Uma alta funcionária da Comissão de Seguros e Pensões (IPEC) do Zimbábue, Lynn Mukonoweshuro, argumentou que a Tecnologia de Registro Distribuído (DLT), empregada pelas blockchains, é o passo mais crucial para a concessão de pensões e para a garantia da aposentadoria.
Ela afirma que esse é um método muito melhor de fornecer serviços ao cliente digital, muito mais confiável devido ao seu fator de risco e controle reduzidos – em contraste com o método usado atualmente, que envolve intermediários e, em última análise, elimina a conveniência para a maioria dos usuários.

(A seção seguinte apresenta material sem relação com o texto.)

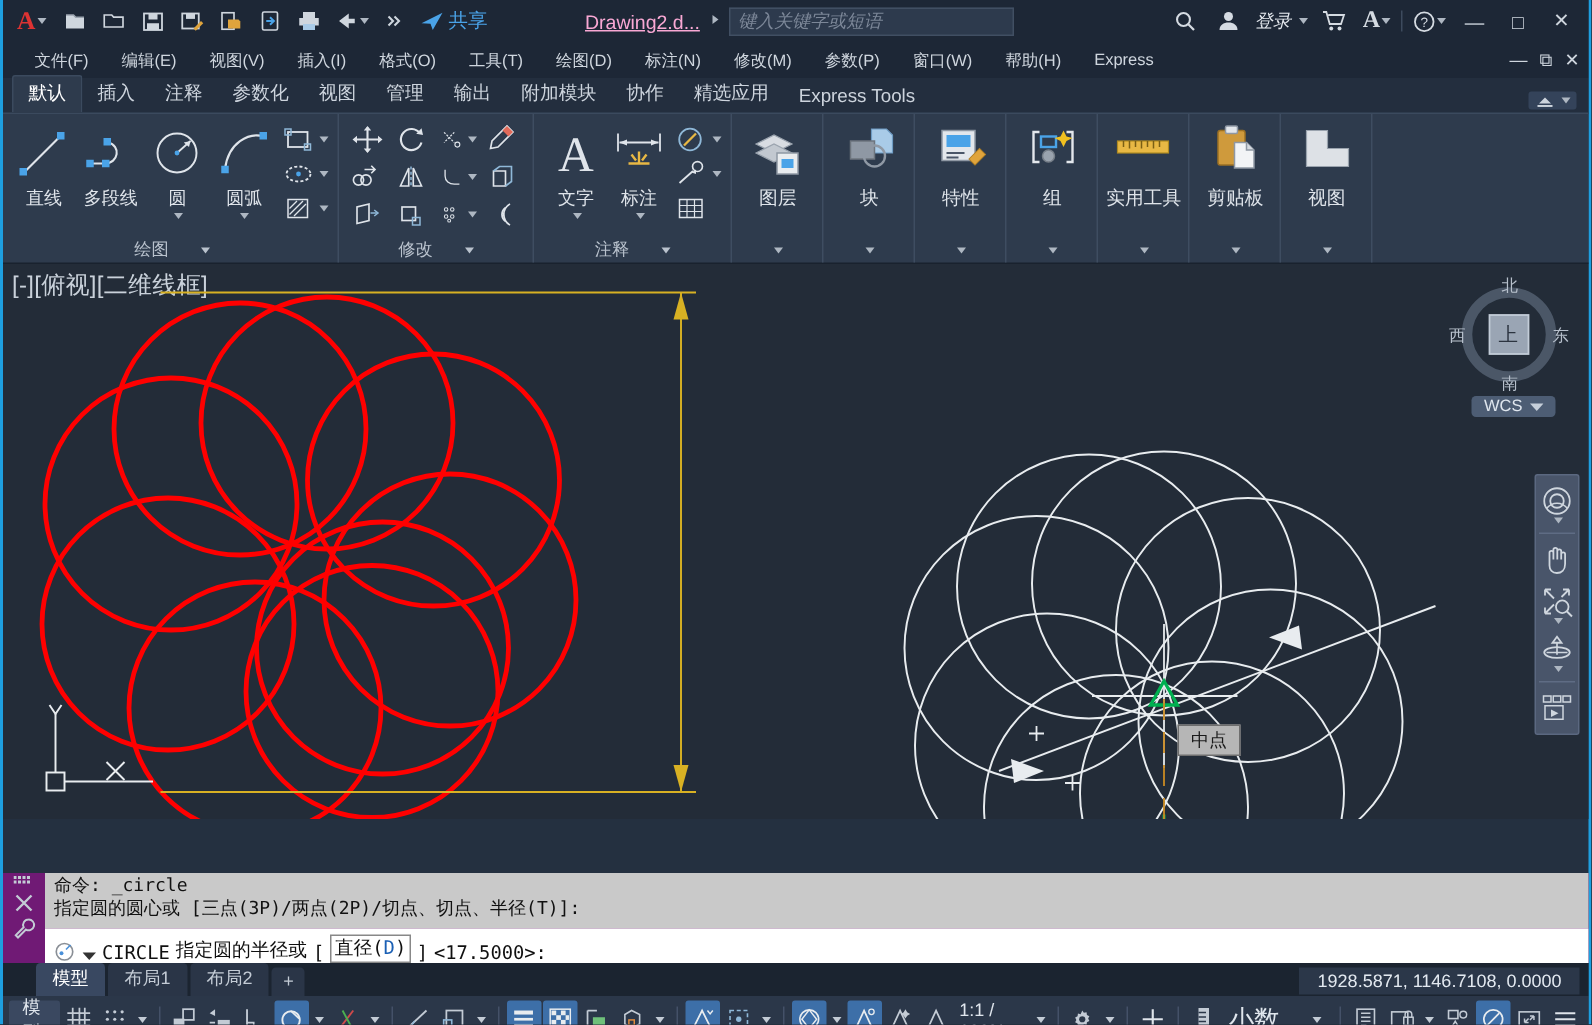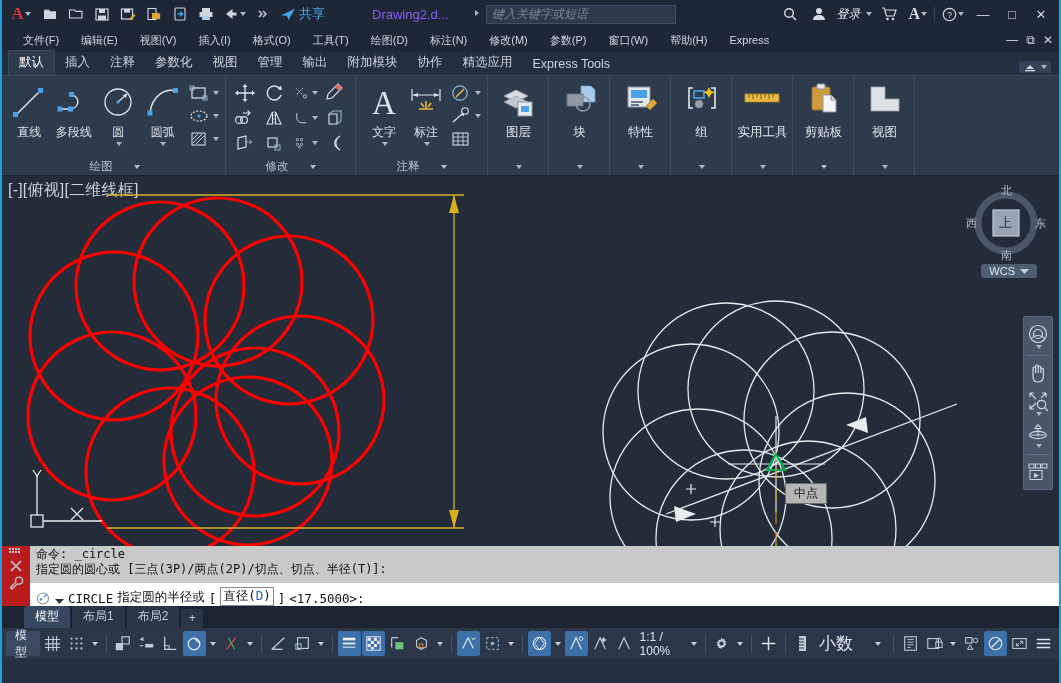--- a/index.html
+++ b/index.html
@@ -15,21 +15,21 @@
          background:#243040; }
 
   
   .titlebar { height:28px; background:#1d2736; display:flex; align-items:center;
               padding:0 4px; gap:2px; position:relative; }
   .qa-btn { width:24px; height:22px; display:flex; align-items:center; justify-content:center;
             cursor:pointer; border-radius:2px; }
   .caret { width:0;height:0;border-left:3px solid transparent;border-right:3px solid transparent;
            border-top:4px solid #aeb7c2; margin-left:1px; }
   .share-lbl { color:#4aa3e8; font-size:13px; margin-left:2px; }
-  .doc-title { position:absolute; left:370px; color:#8b5cf6; font-size:13px; }
+  .doc-title { position:absolute; left:388px; color:#f9a8d4; font-size:13px;text-decoration:underline; }
   .title-caret { position:absolute; left:470px; }
   .searchbox { position:absolute; left:484px; width:190px; height:19px; background:#2d3a4d;
                border:1px solid #414f63; display:flex; align-items:center; padding:0 5px; }
   .searchbox span { color:#7c8798; font-style:italic; font-size:12px; }
   .ti-right { position:absolute; right:6px; display:flex; align-items:center; gap:5px; }
   .login-lbl { color:#e6eaef; font-size:12px;font-style:italic; }
   .winbtn { width:24px; height:20px; display:flex; align-items:center; justify-content:center;
             color:#cfd6de; font-size:13px; cursor:pointer; }
   .vsep { width:1px; height:14px; background:#3d4a5d; }
 
@@ -84,21 +84,21 @@
   .navbar { position:absolute; right:6px; top:140px; width:30px; background:#49556a;
             border:1px solid #5b6880; border-radius:2px; display:flex; flex-direction:column;
             align-items:center; padding:4px 0; gap:2px; }
   .nav-item { width:26px; display:flex; flex-direction:column; align-items:center;
               padding:2px 0; cursor:pointer; }
   .nav-div { width:24px; height:1px; background:#5f6c84; margin:2px 0; }
   .tooltip { position:absolute; background:#b6b6b6; border:1px solid #6e6e6e;
              color:#1a1a1a; font-size:12px; padding:1px 8px; }
 
   
-  .cmdzone { height:60px; background:#b91c1c; display:flex; }
+  .cmdzone { height:60px; background:#701a75; display:flex;margin-top:36px; }
   .cmd-grip { width:28px; display:flex; flex-direction:column; align-items:center;
               padding-top:2px; gap:3px; }
   .cmd-main { flex:1; display:flex; flex-direction:column; }
   .cmd-hist { flex:1; background:#c9c9c9; color:#111; font-family:"DejaVu Sans Mono","Liberation Mono",monospace;
               font-size:12px; padding:1px 6px; line-height:1.25; }
   .cmd-input { height:23px; background:#ffffff; display:flex; align-items:flex-end;
                gap:4px; padding:0 6px; color:#101010;
                font-family:"DejaVu Sans Mono","Liberation Mono",monospace; font-size:12.5px; }
   .cmd-opt { border:1px solid #888; padding:0 2px; }
   .cmd-opt b { color:#1a5fb4; font-weight:normal; }
@@ -792,20 +792,21 @@
         <span>&lt;17.5000&gt;:</span>
       </div>
     </div>
   </div>
 
   <div class="laytabs">
     <div class="ltab active">模型</div>
     <div class="ltab">布局1</div>
     <div class="ltab">布局2</div>
     <div class="ltab-plus">+</div>
+    <div class="coords">1928.5871, 1146.7108, 0.0000</div>
   </div>
 
   <div class="statusbar">
     <div class="sb" style="background:#3a4860;">
       <span class="sb-lbl">模型</span>
     </div>
     <div class="sb">
       <svg width="19" height="19" viewBox="0 0 19 19">
           <path d="M1 5h17M1 10h17M1 14h17M5 1v17M10 1v17M14 1v17" stroke="#c3cbd5" stroke-width="1.3"></path>
         </svg>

A tecnologia blockchain já foi adotada em todo o mundo para realizar diversas tarefas, não apenas no setor financeiro, mas também em Inteligência Artificial (IA), modelagem 3D e renderização gráfica. Seu sistema de registro distribuído oferece viabilidade, segurança, serviço ininterrupto e, principalmente, o poder necessário para a tarefa em questão.
O processo, por meio do uso de blockchain para seguradoras, permitirá o armazenamento de certificados de seguro de forma simplificada e transparente, disponível ao público em geral (código aberto), porém segura.
Com os fundos fornecidos pela IPEC no futuro, as seguradoras poderão aprimorar seus serviços e oferecê-los sob a égide da tecnologia blockchain. Além disso, poderão contratar desenvolvedores blockchain para manter o sistema após sua implementação.